Logo Questions Linux Laravel Mysql Ubuntu Git Menu
 

Python decorator with multiprocessing fails

I would like to use a decorator on a function that I will subsequently pass to a multiprocessing pool. However, the code fails with "PicklingError: Can't pickle : attribute lookup __builtin__.function failed". I don't quite see why it fails here. I feel certain that it's something simple, but I can't find it. Below is a minimal "working" example. I thought that using the functools function would be enough to let this work.

If I comment out the function decoration, it works without an issue. What is it about multiprocessing that I'm misunderstanding here? Is there any way to make this work?
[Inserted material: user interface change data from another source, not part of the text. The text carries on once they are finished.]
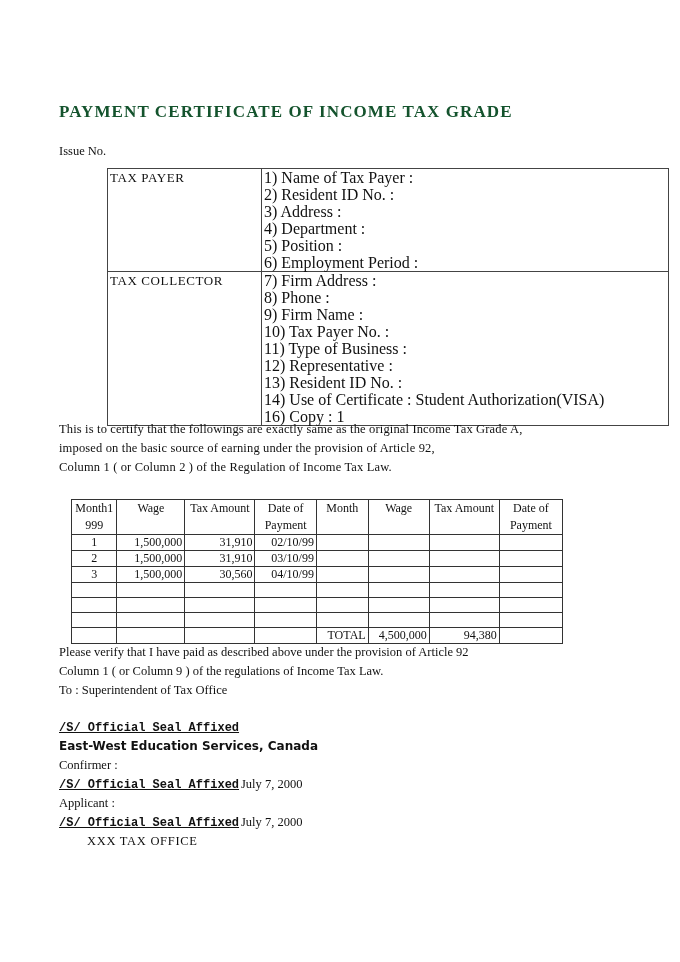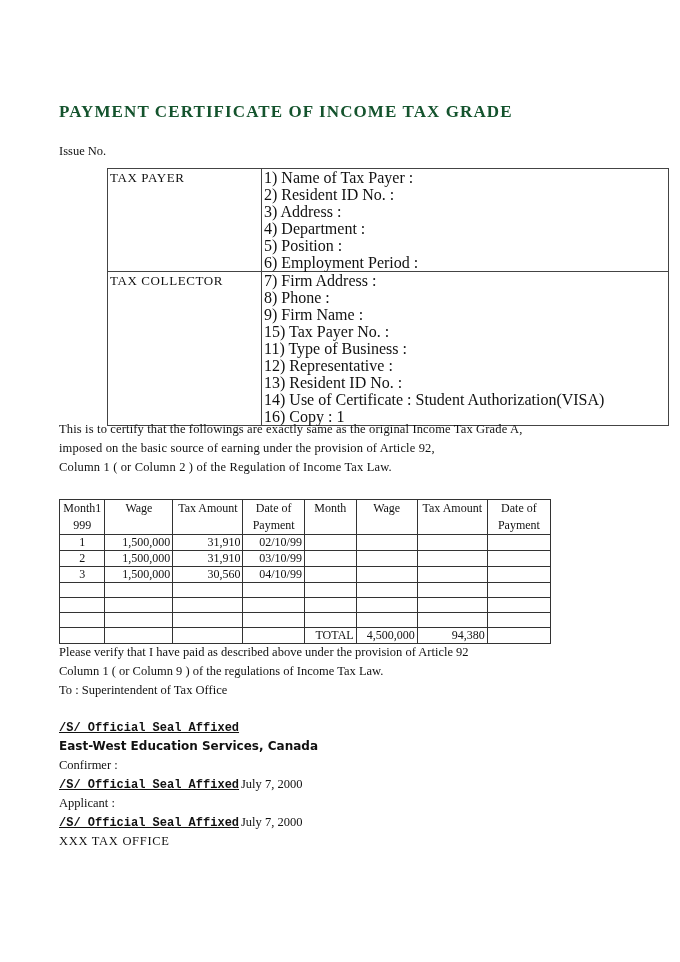"15) Tax Payer No. :" div { text: 15 -> 10 }
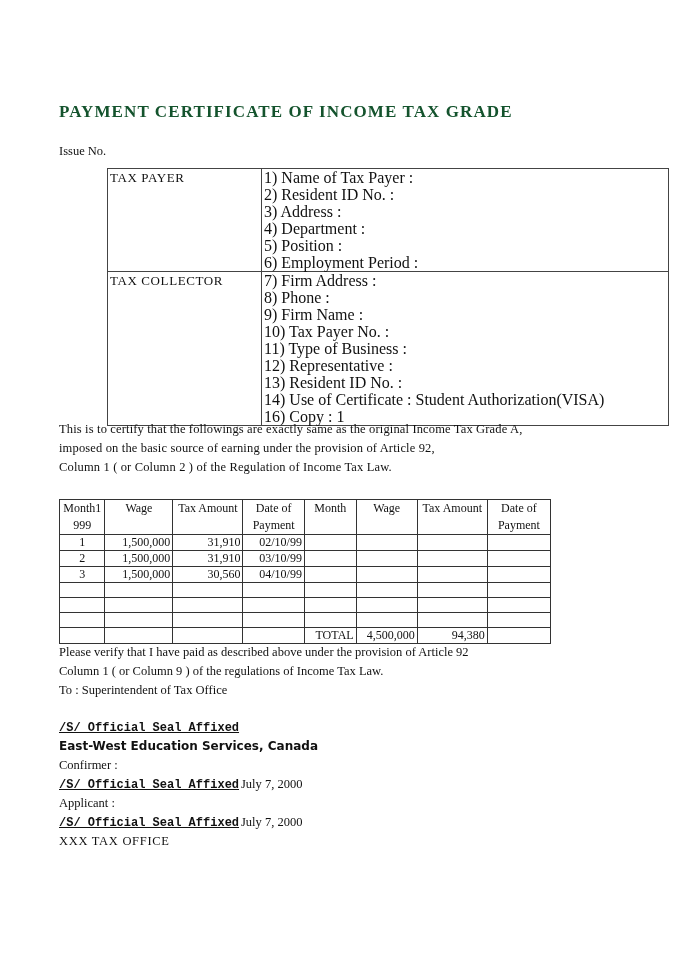"Month1" .payt { left: 0 -> 12px }
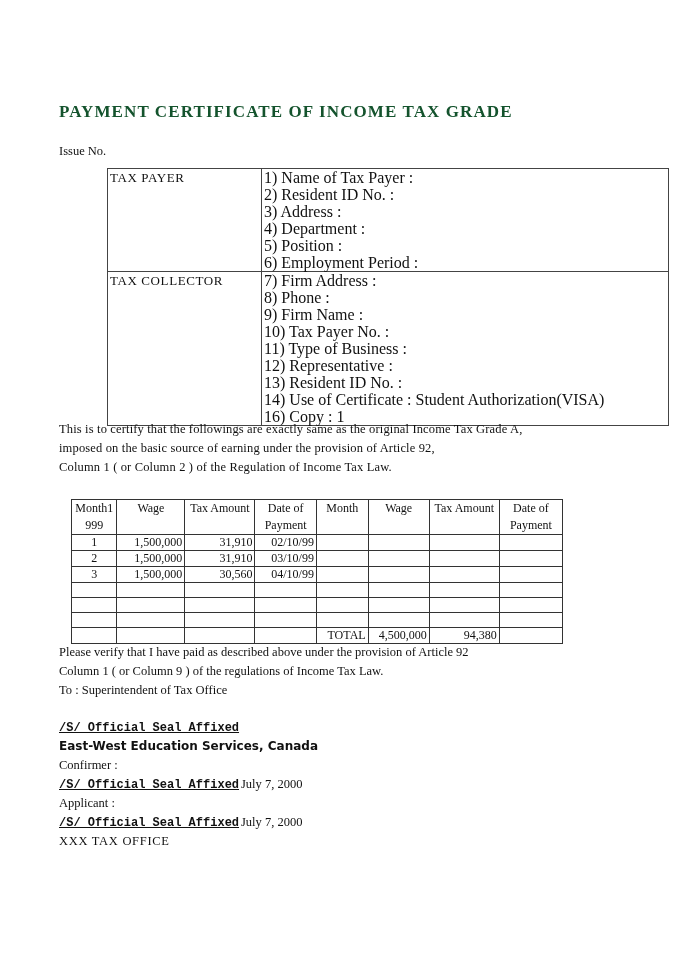"XXX TAX OFFICE" .office { margin-left: none -> 28px }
Edit: After adding both a callable class decorator and a function decorator, it turns out that the function decorator works as expected. The callable class decorator continues to fail. What is it about the callable class version that keeps it from being pickled?

import random
import multiprocessing
import functools

class my_decorator_class(object):
    def __init__(self, target):
        self.target = target
        try:
            functools.update_wrapper(self, target)
        except:
            pass

    def __call__(self, elements):
        f = []
        for element in elements:
            f.append(self.target([element])[0])
        return f

def my_decorator_function(target):
    @functools.wraps(target)
    def inner(elements):
        f = []
        for element in elements:
            f.append(target([element])[0])
        return f
    return inner

@my_decorator_function
def my_func(elements):
    f = []
    for element in elements:
        f.append(sum(element))
    return f

if __name__ == '__main__':
    elements = [[random.randint(0, 9) for _ in range(5)] for _ in range(10)]
    pool = multiprocessing.Pool(processes=4)
    results = [pool.apply_async(my_func, ([e],)) for e in elements]
    pool.close()
    f = [r.get()[0] for r in results]
    print(f)
like image 712
agarrett Avatar asked Feb 17 '12 22:02

agarrett


3 Answers

The problem is that pickle needs to have some way to reassemble everything that you pickle. See here for a list of what can be pickled:

http://docs.python.org/library/pickle.html#what-can-be-pickled-and-unpickled

When pickling my_func, the following components need to be pickled:

  • An instance of my_decorator_class, called my_func.

    This is fine. Pickle will store the name of the class and pickle its __dict__ contents. When unpickling, it uses the name to find the class, then creates an instance and fills in the __dict__ contents. However, the __dict__ contents present a problem...

  • The instance of the original my_func that's stored in my_func.target.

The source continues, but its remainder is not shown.